What is less well known, is that it's still possible to preserve spaces to a certain extent. This article describes the boundaries of space preservation within mIRC's scripting language. A follow-up article discusses workarounds and their disadvantages.

Where spaces are stripped

In general, there are only a few places in mIRC's script parsing system where spaces are actually lost:

  1. During tokenization of parameters for commands
  2. When tokenizing input passed to functions
  3. While parsing original, literal script lines


The first point is the major problem. Aside from the space-preserving commands listed in the following section, mIRC evaluates and then space-tokenizes the text following every script command, stripping the spaces in this process.
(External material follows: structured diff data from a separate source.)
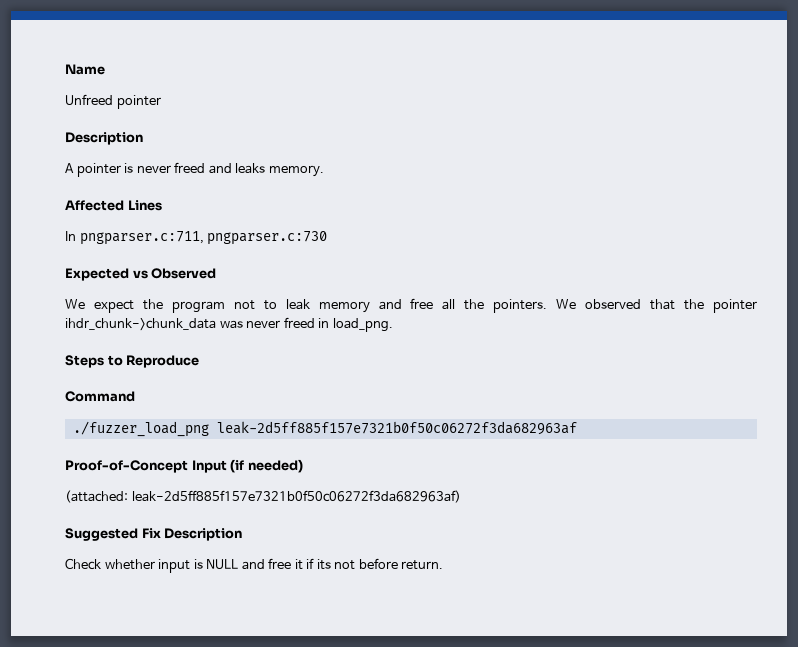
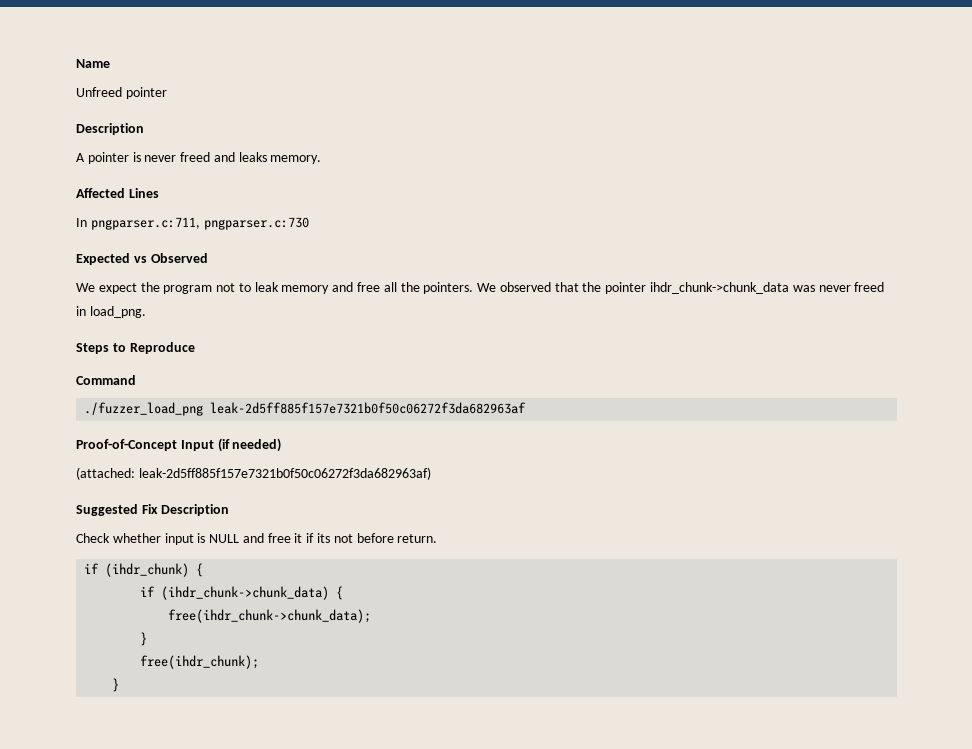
+ if (ihdr_chunk) {
+ if (ihdr_chunk->chunk_data) {
+ free(ihdr_chunk->chunk_data);
+ }
+ free(ihdr_chunk);
+ }

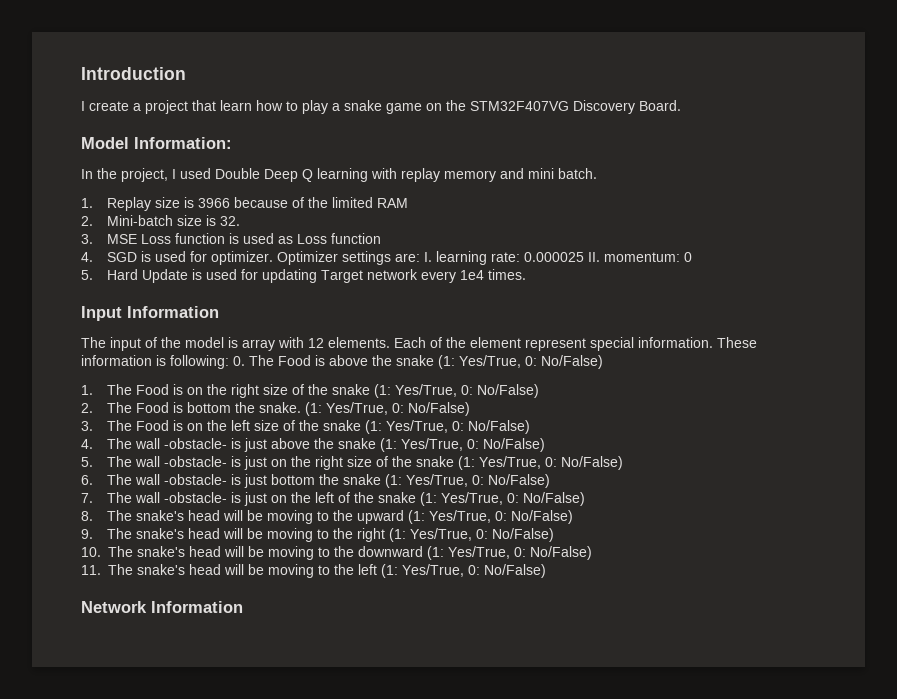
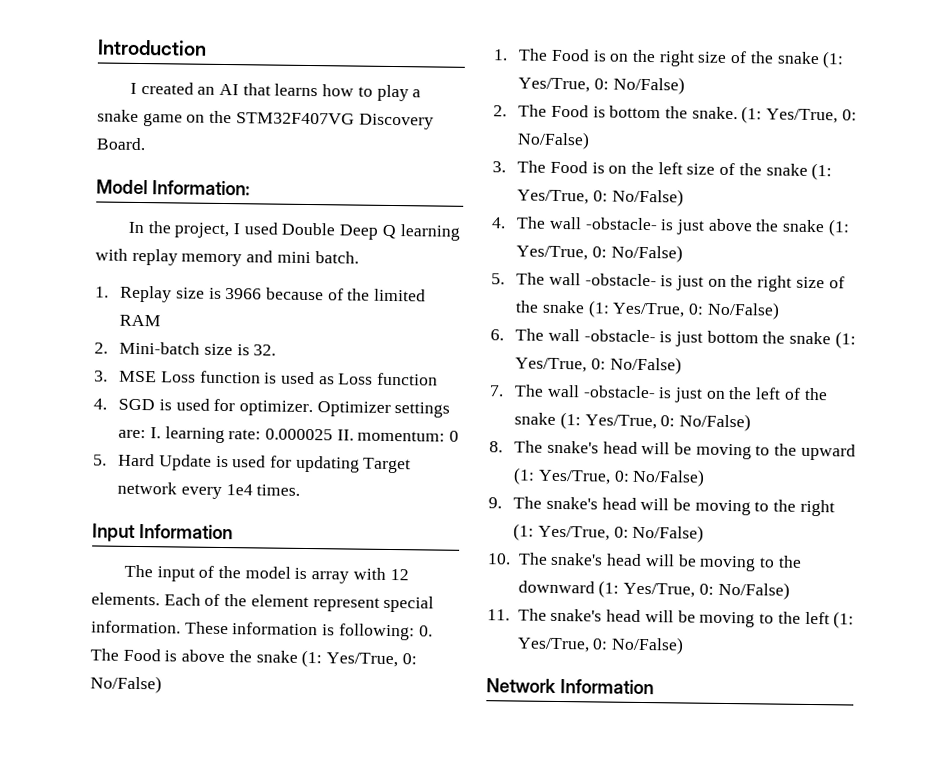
- I create a project that learn how to play a snake game on the STM32F407VG Discovery Board.
+ I created an AI that learns how to play a snake game on the STM32F407VG Discovery Board.

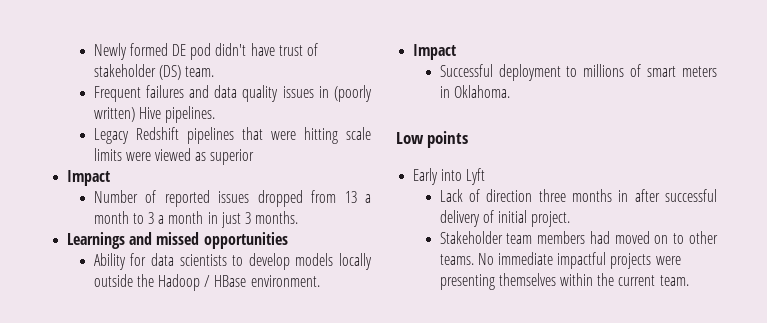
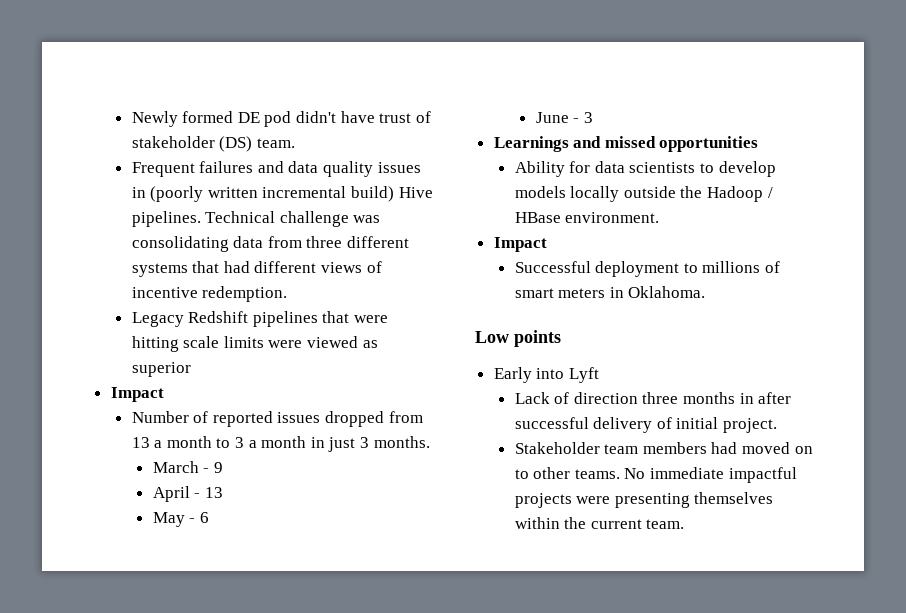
- Frequent failures and data quality issues in (poorly written) Hive pipelines.
+ Frequent failures and data quality issues in (poorly written incremental build) Hive pipelines. Technical challenge was consolidating data from three different systems that had different views of incentive redemption.
+ March - 9
+ April - 13
+ May - 6
+ June - 3

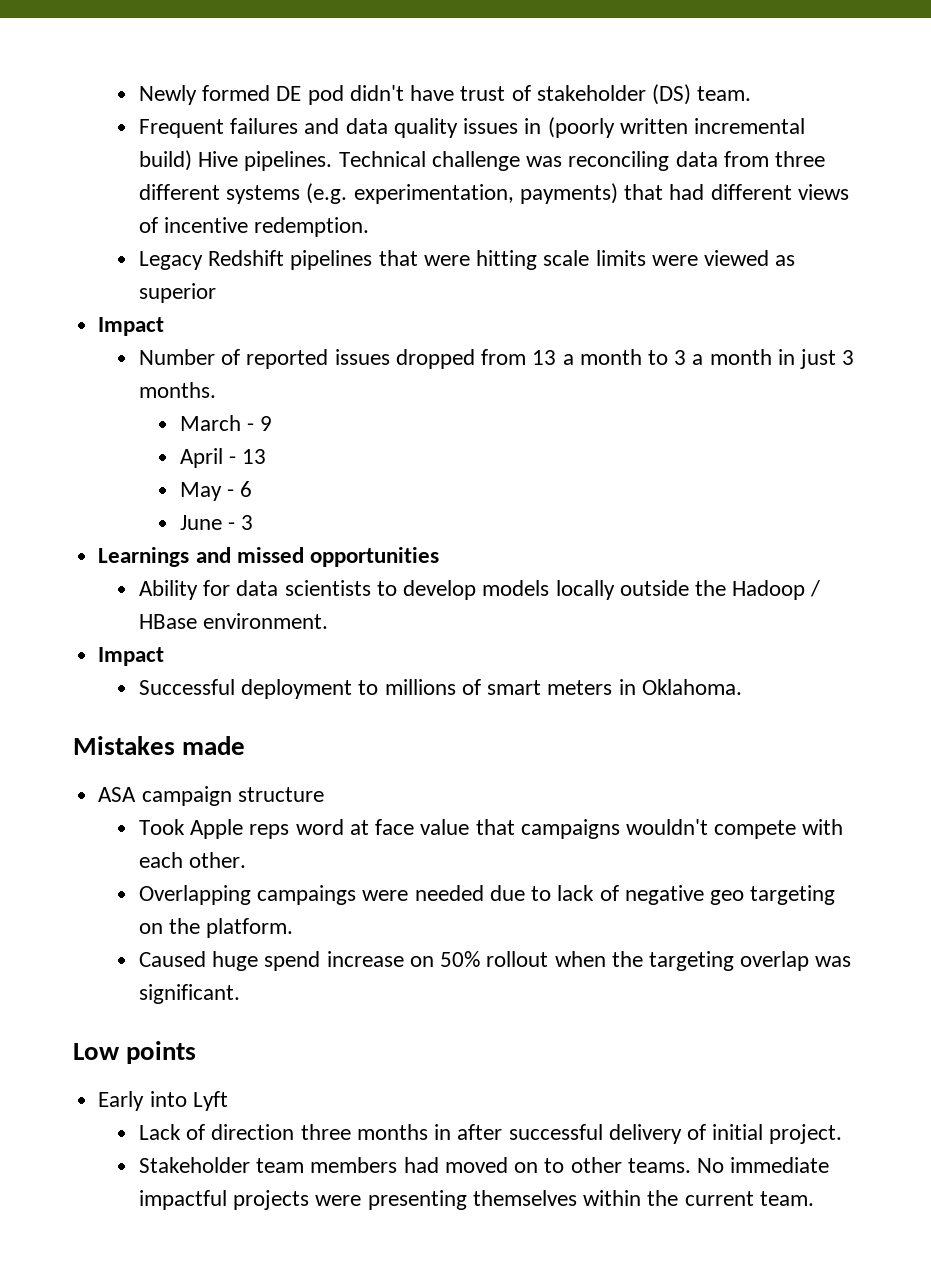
- Technical challenge was consolidating data from three different systems that had different views of incentive redemption.
+ Technical challenge was reconciling data from three different systems (e.g. experimentation, payments) that had different views of incentive redemption.
+ Mistakes made
+ ASA campaign structure
+ Took Apple reps word at face value that campaigns wouldn't compete with each other.
+ Overlapping campaings were needed due to lack of negative geo targeting on the platform.
+ Caused huge spend increase on 50% rollout when the targeting overlap was significant.

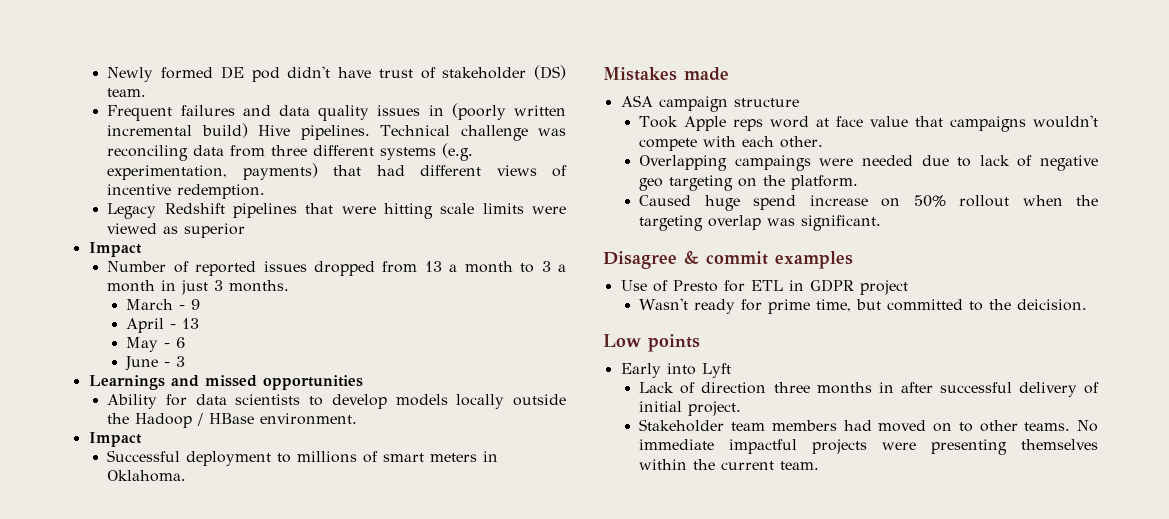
+ Disagree & commit examples
+ Use of Presto for ETL in GDPR project
+ Wasn't ready for prime time, but committed to the deicision.

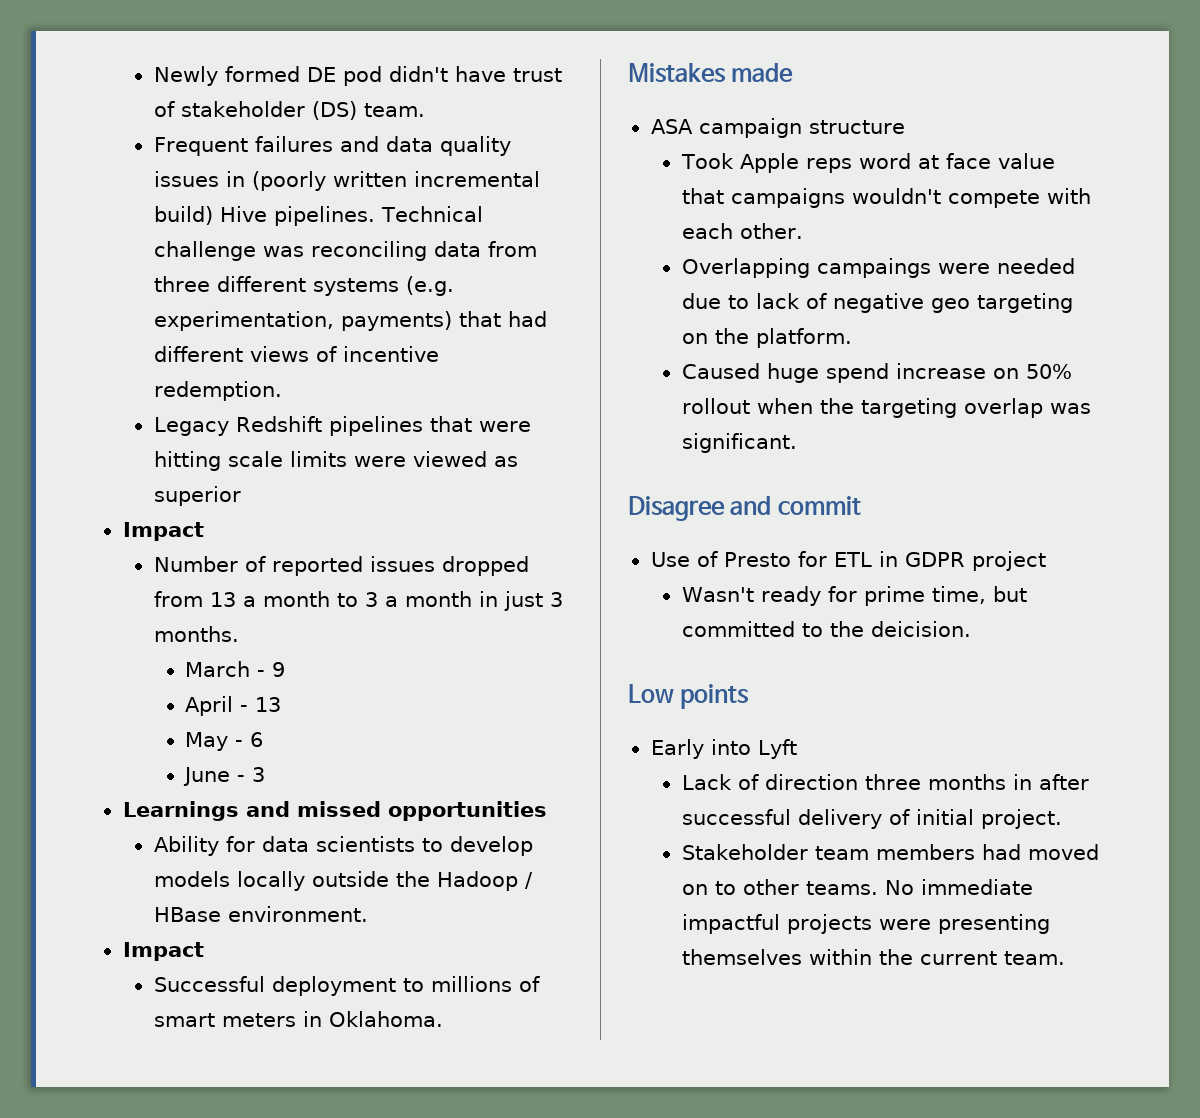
- Disagree & commit examples
+ Disagree and commit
This makes it impossible to call any command (again, bar the exceptions listed below) or alias with spaces preserved.

The second point only affects certain events and identifiers; for example, in the "on INPUT" event, the typed text is contained in $1-, but as $1- has been space-tokenized already, the leading/trailing/consecutive spaces are gone. Many events where text is involved fill $rawmsg with the original space-preserved string, but this is unfortunately not the case for "on INPUT". The $1- parameter in the 'command' parameter of the $findfile and $finddir identifiers also suffers from this problem.

The third point roughly means that it is impossible to put leading, trailing or multiple consecutive spaces literally in a script and have them preserved during the execution of the script. I.e., the following command:

echo -ag $len(a      b)

will always result in "3", no matter how many spaces you put between the "a" and the "b". This fact extends to places which are less obvious: for example, $read(file.txt,n,1) will return the first line of file.txt with all spaces preserved, whereas $read(file.txt,1) will consider the line to be script code and indeed strip spaces. Another little obvious case is evaluation brackets inside identifiers: whereas

echo -ag $len( $+($chr(32),$chr(32)) )

gives the result "2",

echo -ag $len( [ $+($chr(32),$chr(32)) ] )

gives the result "0". This happens because of the "pre-evaluating" behaviour of square brackets (explained in the relevant article by jaytea). In this case, the spaces inside the brackets are evaluated before mIRC attempts evaluation of $len itself. Thus when $len is then considered, the parser "sees"

$len(    )

so the third point applies.

Space-preserving commands

The following is an exhaustive list of built-in commands that do preserve spaces:

  • /set
  • /var
  • /returnex

The fact that /set and /var preserve spaces, imply that it's possible to store and use text in variables without losing spaces. The reason for this behaviour is most likely the fact that /set is evaluated in a different way from other commands, as the variable name in its line must not be evaluated to the contents. As all /var commands are internally rewritten as /set commands, it is no surprise that /var behaves exactly as /set when it comes to spaces. Similarly to /set and /var, the '=' assignment ("%x = foo") preserves spaces as well.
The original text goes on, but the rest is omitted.